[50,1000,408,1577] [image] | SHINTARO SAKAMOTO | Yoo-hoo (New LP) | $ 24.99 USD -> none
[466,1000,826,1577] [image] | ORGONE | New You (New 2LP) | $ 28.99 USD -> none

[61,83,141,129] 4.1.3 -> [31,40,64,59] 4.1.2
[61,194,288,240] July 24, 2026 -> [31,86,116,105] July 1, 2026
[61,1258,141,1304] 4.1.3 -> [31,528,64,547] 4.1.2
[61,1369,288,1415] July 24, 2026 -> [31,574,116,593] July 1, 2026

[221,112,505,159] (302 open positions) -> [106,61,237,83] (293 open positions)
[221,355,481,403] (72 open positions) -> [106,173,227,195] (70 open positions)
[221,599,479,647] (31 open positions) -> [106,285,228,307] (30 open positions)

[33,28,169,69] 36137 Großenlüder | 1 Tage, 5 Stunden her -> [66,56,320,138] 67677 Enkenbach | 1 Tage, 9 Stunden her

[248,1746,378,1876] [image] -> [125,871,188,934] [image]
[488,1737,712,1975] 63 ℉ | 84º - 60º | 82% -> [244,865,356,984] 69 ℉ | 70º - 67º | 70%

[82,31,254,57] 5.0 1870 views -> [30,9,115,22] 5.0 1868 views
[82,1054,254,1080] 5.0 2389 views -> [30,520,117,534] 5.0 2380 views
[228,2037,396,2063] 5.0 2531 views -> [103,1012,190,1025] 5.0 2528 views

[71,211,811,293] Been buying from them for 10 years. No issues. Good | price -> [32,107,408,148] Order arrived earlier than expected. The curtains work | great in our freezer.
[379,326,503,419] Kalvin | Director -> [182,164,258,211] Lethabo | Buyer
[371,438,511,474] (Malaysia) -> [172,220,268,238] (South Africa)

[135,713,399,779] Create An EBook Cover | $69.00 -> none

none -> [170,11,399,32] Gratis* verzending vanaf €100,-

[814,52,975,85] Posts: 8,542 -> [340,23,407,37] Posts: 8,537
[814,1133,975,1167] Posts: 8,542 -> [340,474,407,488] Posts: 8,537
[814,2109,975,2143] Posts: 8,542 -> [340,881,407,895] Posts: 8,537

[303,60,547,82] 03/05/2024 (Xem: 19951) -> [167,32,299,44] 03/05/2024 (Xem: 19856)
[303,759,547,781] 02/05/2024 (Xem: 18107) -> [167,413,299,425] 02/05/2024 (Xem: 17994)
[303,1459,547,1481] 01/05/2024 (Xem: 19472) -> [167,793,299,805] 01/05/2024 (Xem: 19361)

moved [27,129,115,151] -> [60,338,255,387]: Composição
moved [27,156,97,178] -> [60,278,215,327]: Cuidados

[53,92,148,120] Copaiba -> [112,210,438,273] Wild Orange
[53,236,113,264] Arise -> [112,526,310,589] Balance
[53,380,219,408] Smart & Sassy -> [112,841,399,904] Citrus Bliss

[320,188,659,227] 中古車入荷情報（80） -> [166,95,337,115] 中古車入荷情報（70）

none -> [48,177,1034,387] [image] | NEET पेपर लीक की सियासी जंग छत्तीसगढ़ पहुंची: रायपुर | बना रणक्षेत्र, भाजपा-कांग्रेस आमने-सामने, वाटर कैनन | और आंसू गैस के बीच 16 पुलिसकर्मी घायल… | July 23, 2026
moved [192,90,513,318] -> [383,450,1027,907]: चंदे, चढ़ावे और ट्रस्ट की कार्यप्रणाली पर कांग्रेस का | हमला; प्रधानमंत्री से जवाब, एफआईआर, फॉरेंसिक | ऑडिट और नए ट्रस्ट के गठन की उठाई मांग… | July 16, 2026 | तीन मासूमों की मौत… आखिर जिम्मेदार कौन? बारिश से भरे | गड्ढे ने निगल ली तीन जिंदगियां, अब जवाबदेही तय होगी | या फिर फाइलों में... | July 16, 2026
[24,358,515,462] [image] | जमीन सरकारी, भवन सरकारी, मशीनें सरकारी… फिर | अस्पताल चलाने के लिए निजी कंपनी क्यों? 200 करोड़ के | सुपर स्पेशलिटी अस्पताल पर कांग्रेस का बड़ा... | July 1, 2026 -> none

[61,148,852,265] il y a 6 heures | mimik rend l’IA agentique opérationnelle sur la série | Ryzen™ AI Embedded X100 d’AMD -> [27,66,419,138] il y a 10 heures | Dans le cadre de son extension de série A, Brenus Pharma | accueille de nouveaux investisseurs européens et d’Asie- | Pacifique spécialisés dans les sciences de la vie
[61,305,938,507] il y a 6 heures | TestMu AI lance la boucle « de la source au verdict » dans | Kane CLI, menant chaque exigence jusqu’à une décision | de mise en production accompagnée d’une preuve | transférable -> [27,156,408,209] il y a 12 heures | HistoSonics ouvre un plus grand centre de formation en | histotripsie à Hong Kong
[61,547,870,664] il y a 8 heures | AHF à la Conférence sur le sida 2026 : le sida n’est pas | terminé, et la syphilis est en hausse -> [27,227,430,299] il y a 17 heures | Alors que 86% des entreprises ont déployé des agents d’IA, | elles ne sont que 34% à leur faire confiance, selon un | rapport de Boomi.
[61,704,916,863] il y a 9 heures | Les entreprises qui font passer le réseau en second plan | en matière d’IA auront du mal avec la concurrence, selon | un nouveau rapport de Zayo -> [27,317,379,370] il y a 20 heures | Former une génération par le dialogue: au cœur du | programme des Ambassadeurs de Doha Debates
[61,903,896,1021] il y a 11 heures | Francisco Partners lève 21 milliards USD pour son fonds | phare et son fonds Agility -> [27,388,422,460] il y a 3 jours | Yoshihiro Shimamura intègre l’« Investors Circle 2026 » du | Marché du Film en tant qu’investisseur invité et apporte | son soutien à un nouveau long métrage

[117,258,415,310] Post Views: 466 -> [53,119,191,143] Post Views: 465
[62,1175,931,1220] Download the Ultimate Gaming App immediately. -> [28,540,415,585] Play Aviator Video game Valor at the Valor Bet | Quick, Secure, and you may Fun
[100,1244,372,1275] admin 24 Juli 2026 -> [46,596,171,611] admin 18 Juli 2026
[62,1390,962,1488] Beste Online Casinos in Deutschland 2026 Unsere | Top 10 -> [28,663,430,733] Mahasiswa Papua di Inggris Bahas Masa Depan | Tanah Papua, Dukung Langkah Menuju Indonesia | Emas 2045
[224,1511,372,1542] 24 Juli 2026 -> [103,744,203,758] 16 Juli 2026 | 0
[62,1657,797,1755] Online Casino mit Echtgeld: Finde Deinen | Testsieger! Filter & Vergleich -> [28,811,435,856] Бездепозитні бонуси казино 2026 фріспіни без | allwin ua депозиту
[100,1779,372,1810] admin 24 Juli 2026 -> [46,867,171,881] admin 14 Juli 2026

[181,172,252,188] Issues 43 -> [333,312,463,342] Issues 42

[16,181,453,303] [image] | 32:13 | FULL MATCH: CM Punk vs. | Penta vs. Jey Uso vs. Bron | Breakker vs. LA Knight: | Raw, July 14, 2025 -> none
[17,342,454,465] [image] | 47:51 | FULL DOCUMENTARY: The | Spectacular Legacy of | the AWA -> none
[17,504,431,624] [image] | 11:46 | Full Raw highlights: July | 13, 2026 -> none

--

**Prompt:** Find each line in the material above that carries the string "open", and copy it.

**Reply to the exercise:**
[221,112,505,159] (302 open positions) -> [106,61,237,83] (293 open positions)
[221,355,481,403] (72 open positions) -> [106,173,227,195] (70 open positions)
[221,599,479,647] (31 open positions) -> [106,285,228,307] (30 open positions)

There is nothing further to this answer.